# Help - No Signal From Satellite In 2



## Spike647 (Jan 2, 2006)

I have a Hughes Series 2 (HDVR-2). It is no longer receiving a signal from Sat In 2. I've verified both coax feeds are good. I've tried restarting/rebooting/unplugging for several hours; no luck. Does anyone know if I have any other options?

Thanks,
Spike


----------



## litzdog911 (Oct 18, 2002)

How did you verify that both coax signals are good? Did you swap the two satellite cables on the back of the DVR? If so, and the problem is still showing on Sat2 Input, then your DVR's 2nd tuner has died.

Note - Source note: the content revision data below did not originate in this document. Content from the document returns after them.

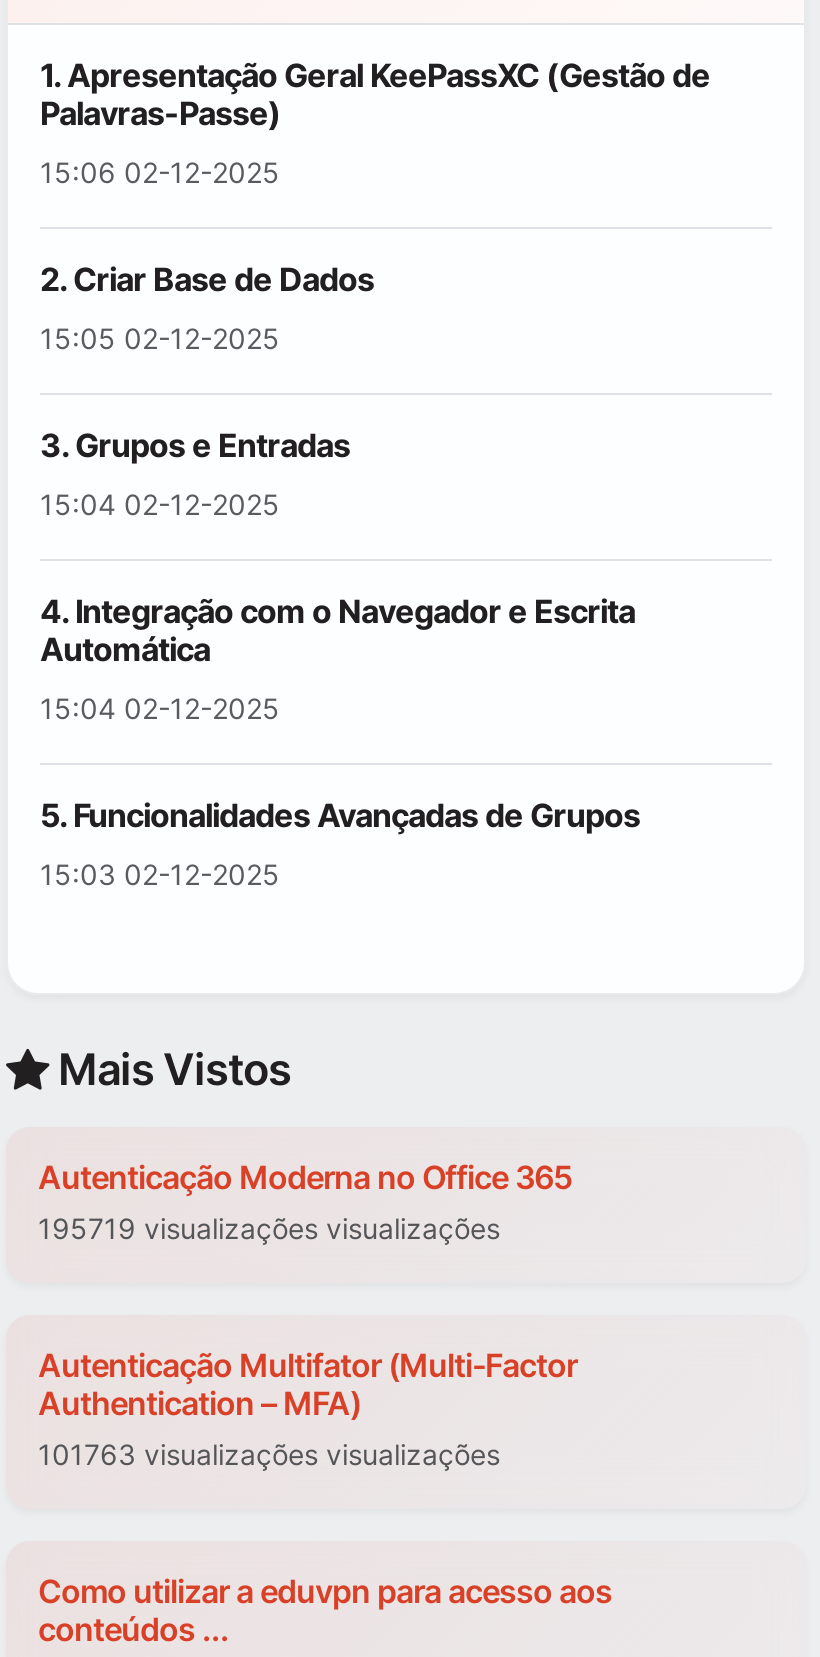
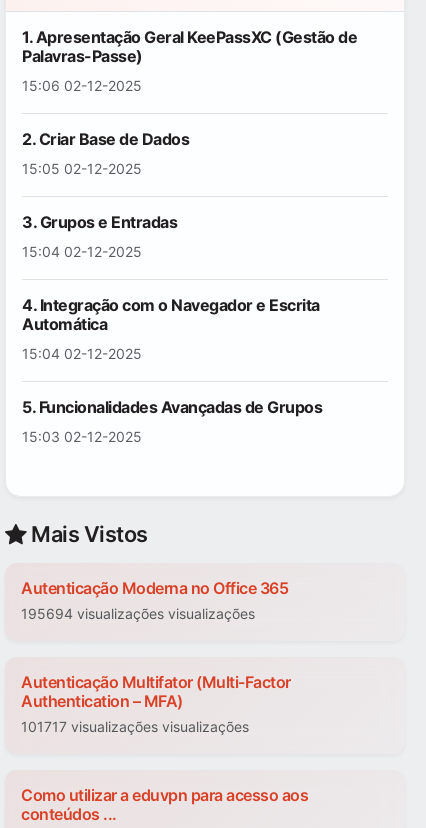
- 195719 visualizações visualizações
+ 195694 visualizações visualizações

- 101763 visualizações visualizações
+ 101717 visualizações visualizações
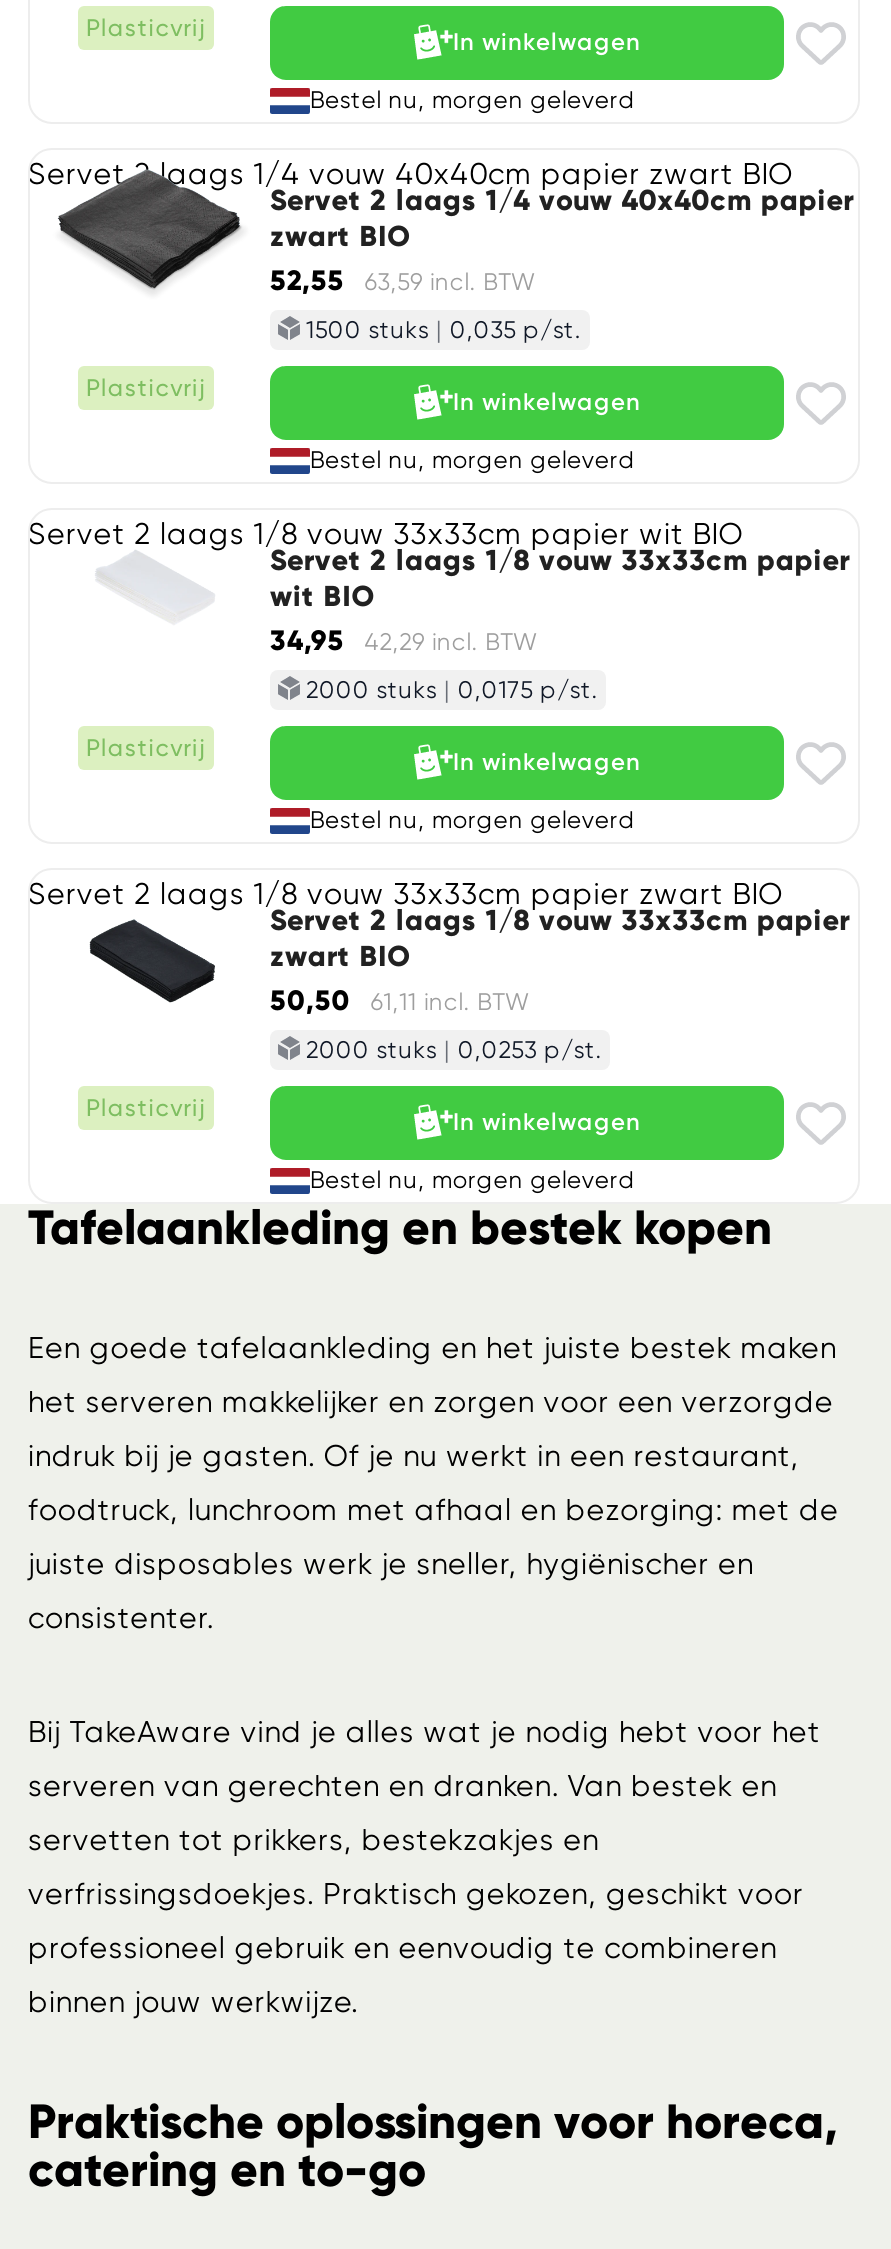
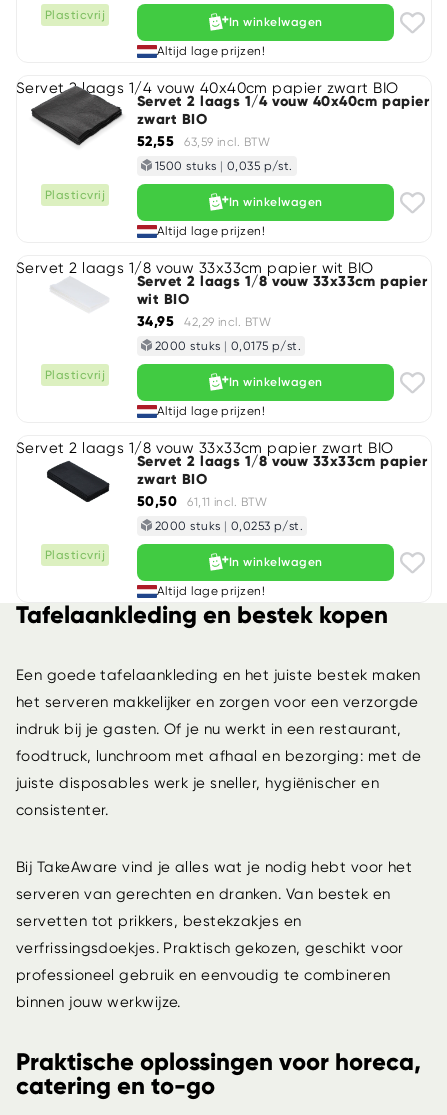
- Bestel nu, morgen geleverd
+ Altijd lage prijzen!

- Bestel nu, morgen geleverd
+ Altijd lage prijzen!

- Bestel nu, morgen geleverd
+ Altijd lage prijzen!

- Bestel nu, morgen geleverd
+ Altijd lage prijzen!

You have a couple of options .... Replace the DVR, or live with just one tuner (Sat 1).


----------



## Spike647 (Jan 2, 2006)

Yes, I did verify inputs by swapping coax, and still had no signal in Sat In 2. Thanks for the info...was hoping for some "magic-TiVo" advice for a simple fix.

Thanks,
Spike


----------



## psyco2 (Feb 2, 2006)

I don't know if this issue was resolved, but I am experiencing a similar issue.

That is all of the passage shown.